You could, in theory, keep separate journals for separate books, but remember that the objective here is flexibility. I don’t know about you, but my mind doesn’t always obey me when I say I want to think only about a specific book. So if I am carrying around a journal for Book 1, but my mind decides to bombard me with ideas for Book 2, then I am buggered. So I find it easier to keep just one writing journal. To make things easier for myself, besides having an Index, I also title each page clearly, usually in large letters, so just by flipping through it, I know what I am looking at.

I am personally of the opinion that keeping a hand-written journal is much better than a computer one. For one thing, you can just flip through your journal during a quiet moment, and might find ideas that you weren’t particular thinking of at the moment, whereas people don’t usually go around opening unneeded files on the PC.

What if you don’t have a journal?

In writing, or in any art, there are no necessities besides basic supplies. People wrote things before computers and type-writers, even before electricity. So obviously you can manage just fine without keeping a journal.

But keeping a journal could make things easier for you – and it could be an excellent record of your growth as a writer.

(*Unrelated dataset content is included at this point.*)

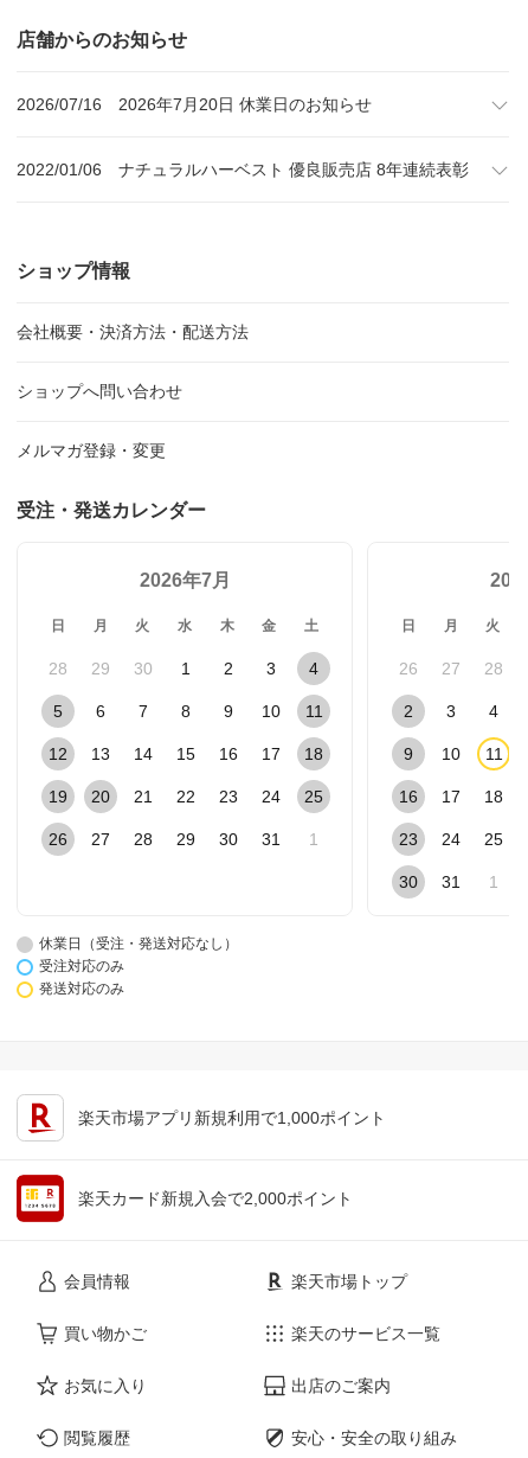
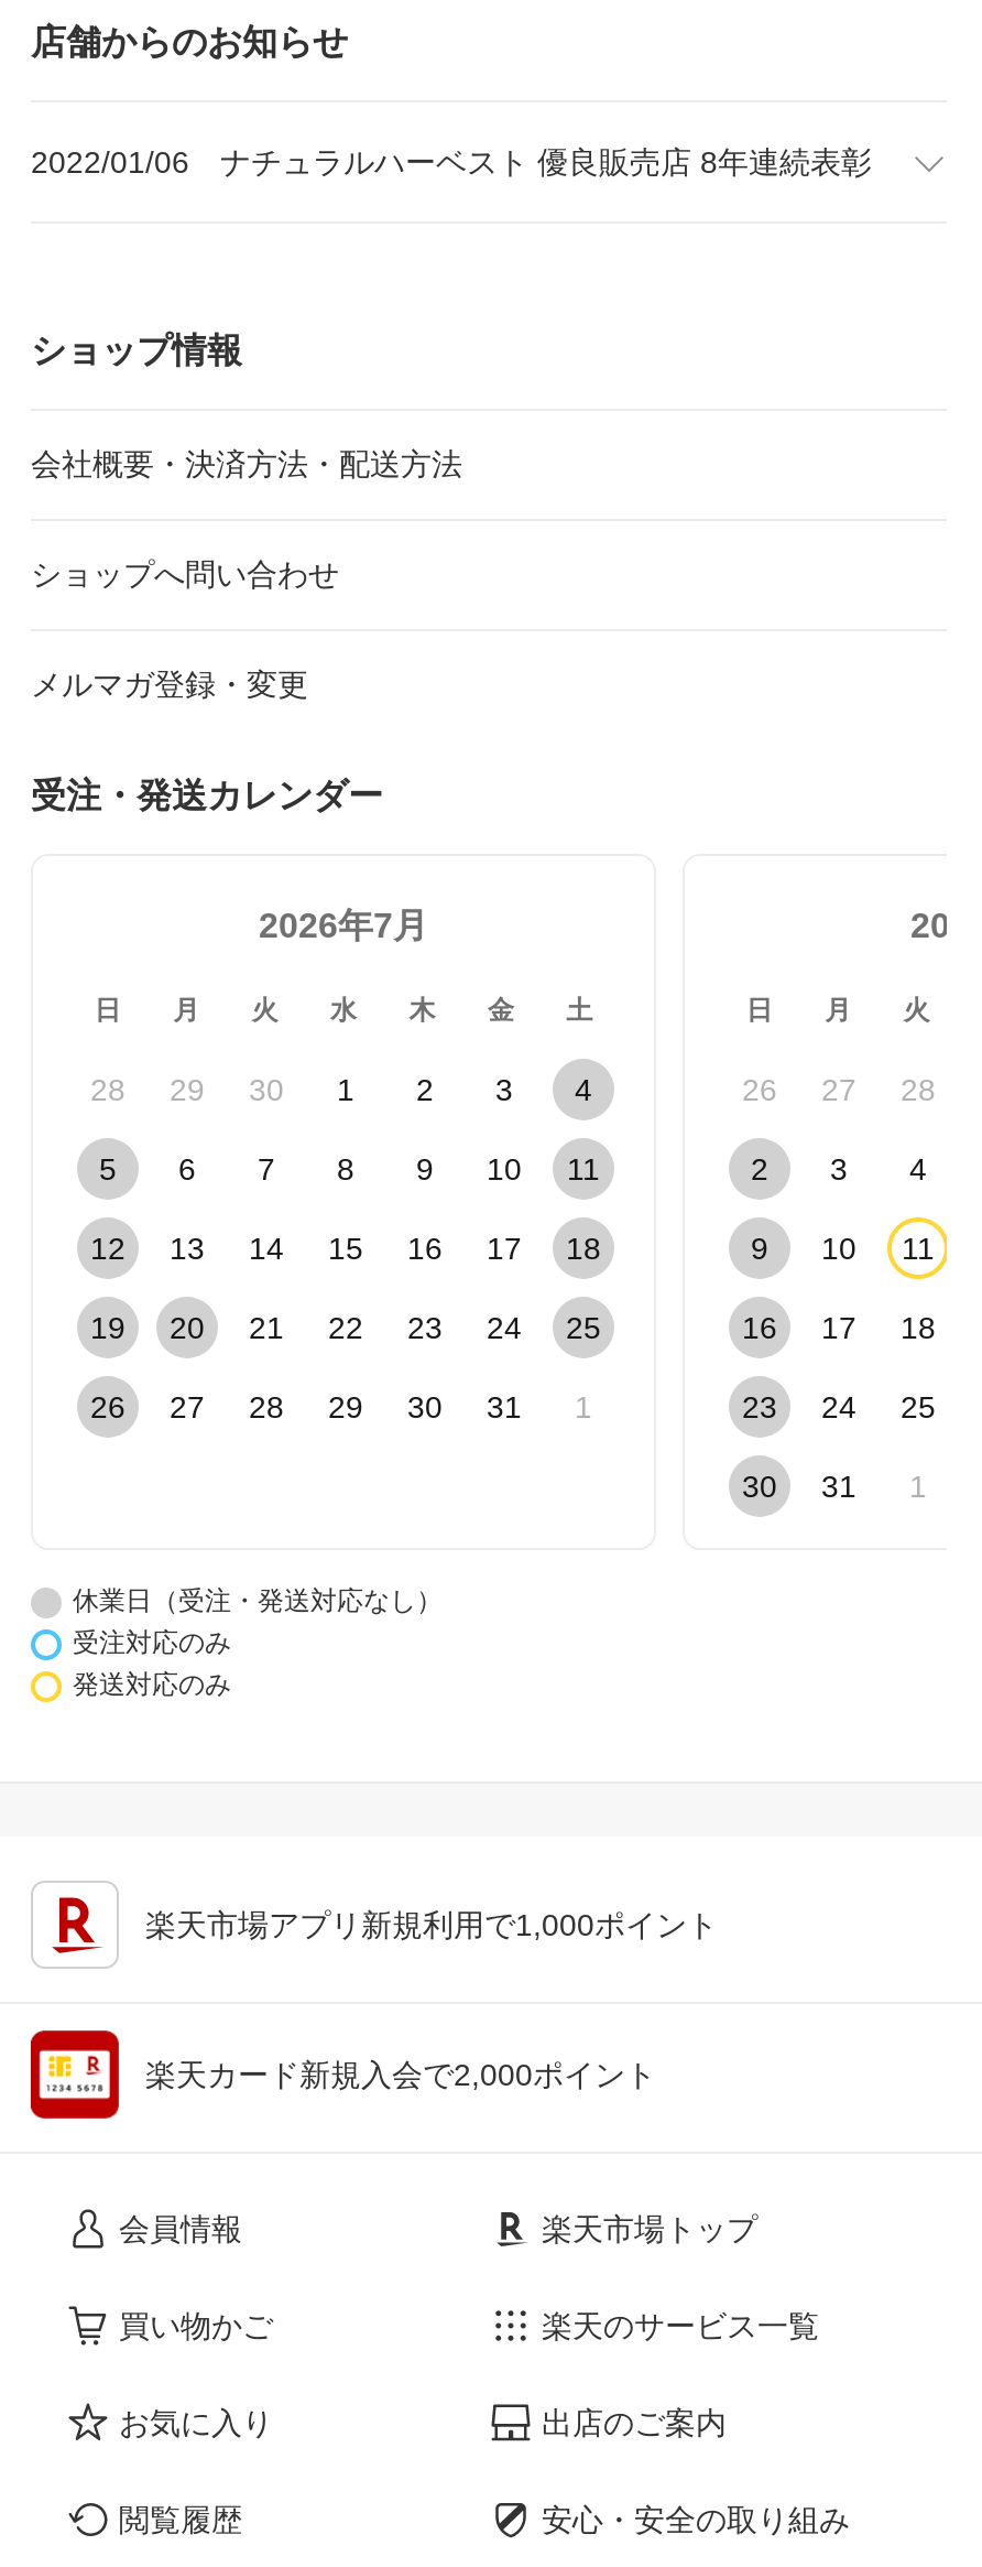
[17,95,372,114] 2026/07/16 2026年7月20日 休業日のお知らせ -> none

Do you ever look at something what you wrote years ago, and wonder what the hell were you thinking? I certainly do. But what I don’t always remember is what did I know then? What techniques did I learn over time? How did I learn them?

Why is that of any use? You might say, once you know something that’s what matters. How you know it is irrelevant. Perhaps. But besides having a keen interest in understanding my own mind, this recording also tells me what works for me and what doesn’t.

I use my journal essentially to capture or explore ideas, rather than facts. I use it when I am trying to get to know a new character, work out kinks in a plot line, scribble new ideas that occur to me for novels I may or may not write.

I also use it to write things I learn about writing craft that resonate with me. Techniques I would like to refer to later, or inspirational quotes.

It’s my creative soundboard. It’s also something very tangible that shows me how far I have come, and on the days when either inspiration or motivation is low, there are plenty of ideas in there to mine.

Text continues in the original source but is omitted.